The federal government has rejected a call from the Royal Society of Canada and some 250 scientists and academics to put a halt to British Columbia's Site C hydroelectric project despite concerns that the federal-provincial approval in 2014 ignored serious environmental impacts and trampled on First Nations' rights.
In a letter to Prime Minister Justin Trudeau, Royal Society of Canada president Maryse Lassonde noted that the Site C project is proceeding despite a large number of adverse environmental impacts, and despite ongoing opposition from First Nations whose traditional territory will be affected.
"Past projects often neglected or ignored aboriginal peoples and their concerns – with adverse and lingering consequences," Ms. Lassonde wrote. "Those days are supposed to be over."
The Site C dam is a $9-billion, 1,100-megawatt project on the Peace River in northeastern British Columbia that is promoted by Premier Christy Clark. The Premier has recently proposed a sale of power to Alberta, which is looking to reduce its dependence on coal-fired electricity, and there have been some suggestions that such a sale could ease B.C. opposition to oil sands pipelines.
At a news conference in Ottawa Tuesday, two University of British Columbia professors urged Ottawa to revisit the cabinet order approving the Site C project and explain why a project that would have an "unprecedented" number of significant environmental impacts is necessary when other, cheaper and less damaging alternatives are available.
Karen Bakker holds a Canada research chair in water governance at UBC, while Gordon Christie is a professor of indigenous legal studies at the university's law school. With the backing of some 250 scientists and other scholars, they said they hoped to meet with federal ministers to press their case to halt the project until further reviews could be held. The Royal Society of Canada is an association of top scholars; its "committee on intervention in the public interest" took up the Site C case and endorsed the B.C. group's findings.

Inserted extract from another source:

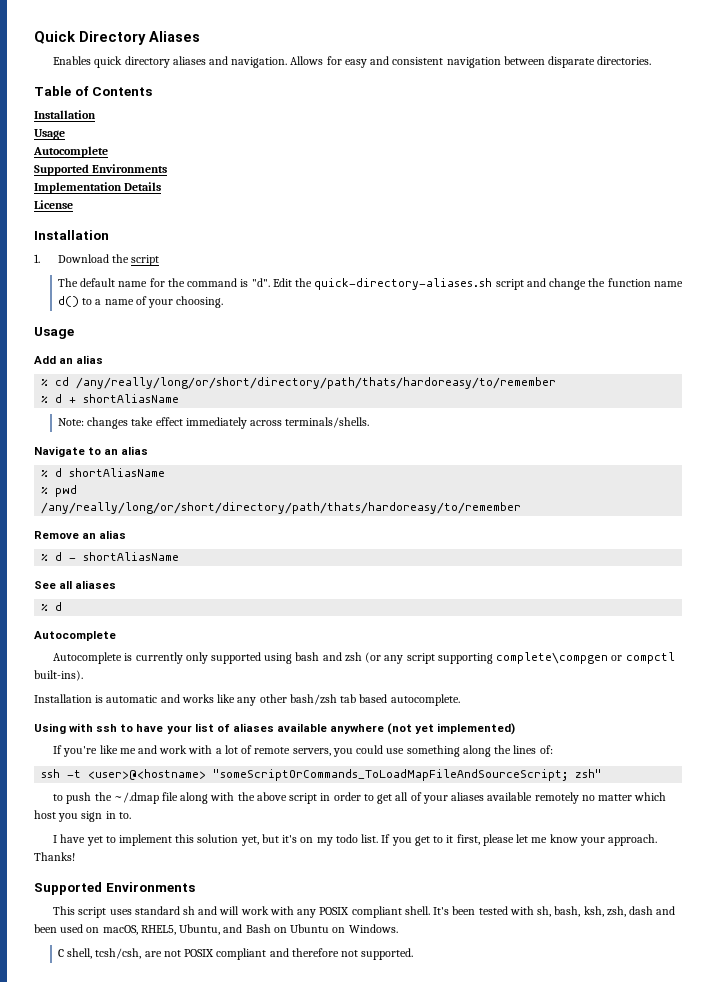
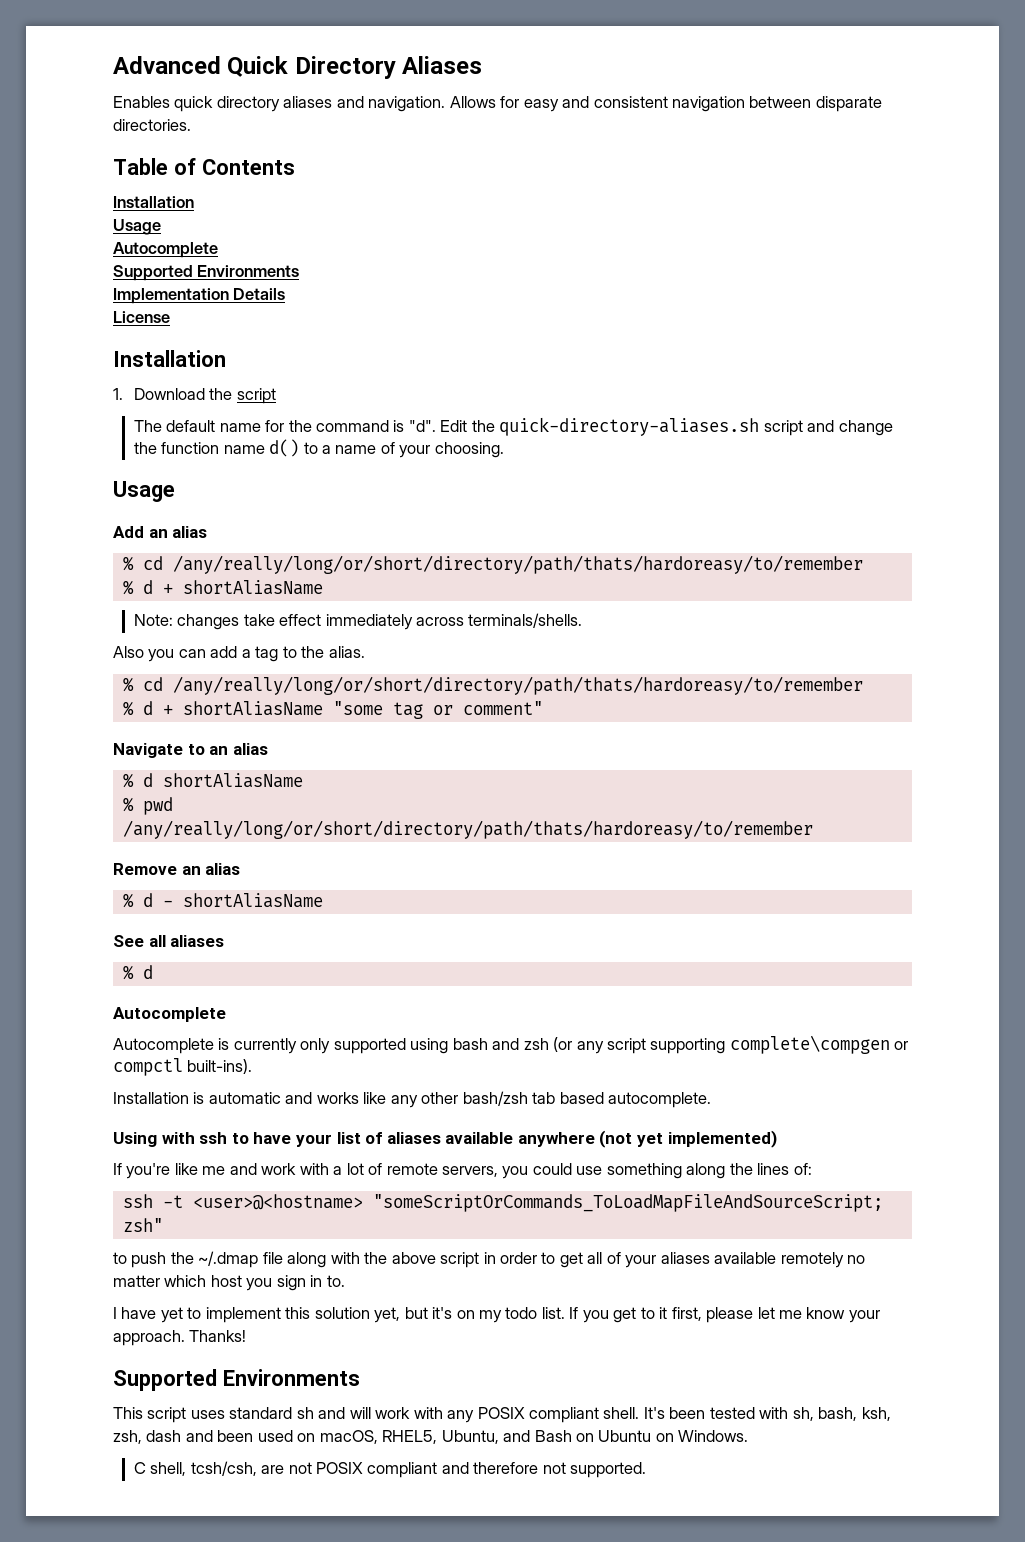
(34, 37) none -> [113,56,221,74] Advanced
(370, 422) none -> [113,646,365,662] [122,676,863,695] [122,701,543,719] // Also you can add a tag to the alias. // % cd /any/really/long/or/short/directory/path/thats/hardoreasy/to/remember // % d + shortAliasName "some tag or comment"

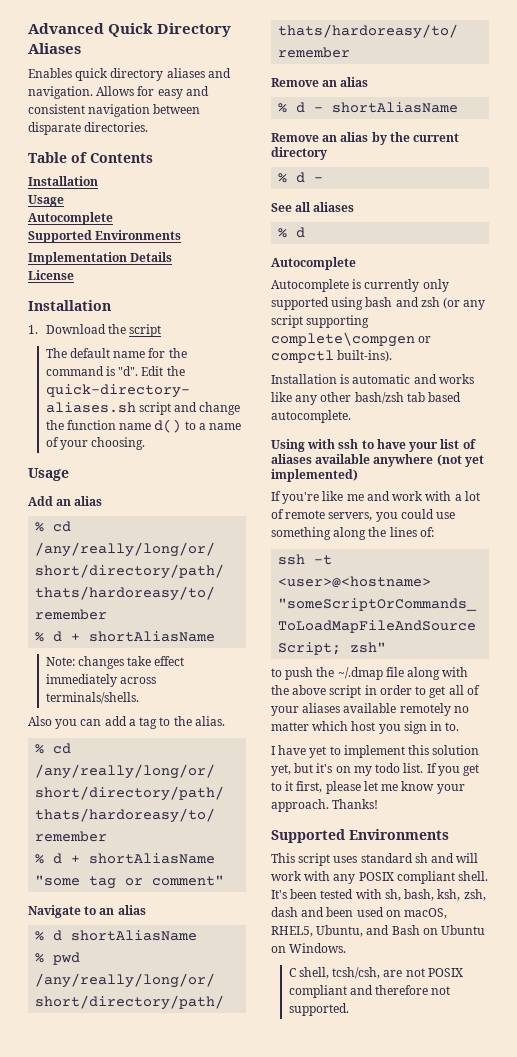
(323, 900) none -> [271,132,460,145] [271,147,327,160] [278,172,324,183] // Remove an alias by the current directory // % d -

However, a spokeswoman for Environment Minister Catherine McKenna signalled that the government has no intention to revisit the Site C environmental assessment.
The project was approved by the former Conservative government – as well as British Columbia – in late 2014 and permits were issued last October, noted Ms. McKenna's press secretary, Caitlin Workman. In January, Ms. McKenna released a set of "transition" principles that would apply until the new government can rework the much-criticized environmental assessment process.
"As outlined in the principles, project reviews will continue within the current legislative framework and in accordance with treaty provisions," Ms. Workman said. "This includes not revisiting projects that have been reviewed and approved."
B.C. Energy Minister Bill Bennett said the critics are wrong to suggest the review was less than robust, noting that the joint review panel considered 29,000 pages of evidence. "I don't agree that there was anything defective about the Site C joint panel process," he said.
The hydroelectric project will deliver the lowest-cost, cleanest power available, the minister said, although he conceded it would have adverse environmental impacts downstream.
Some Treaty 8 First Nations – which are based in Alberta – have filed lawsuits to block the Site C project, and unsuccessfully sought an injunction to prevent construction from commencing until the legal action had been heard. The aboriginal communities argue that the dams on the upper Peace River have already severely altered the hydrology of the river and threaten wildlife, especially in the Peace-Athabasca Delta, which is the world's largest boreal delta and a UNESCO world heritage site.
Prof. Bakker said the scope of environmental effects from Site C are "unprecedented in the history of environmental assessment in Canada."
Prof. Christie said the Liberal actions on the Site C project will be a test of the Liberals' approach to First Nations. "Clearly this project should be put on hold until these [disputed] matters are resolved," he said. "And it's a test of this particular government whether they are going to take seriously treaty rights and work towards reconciliation."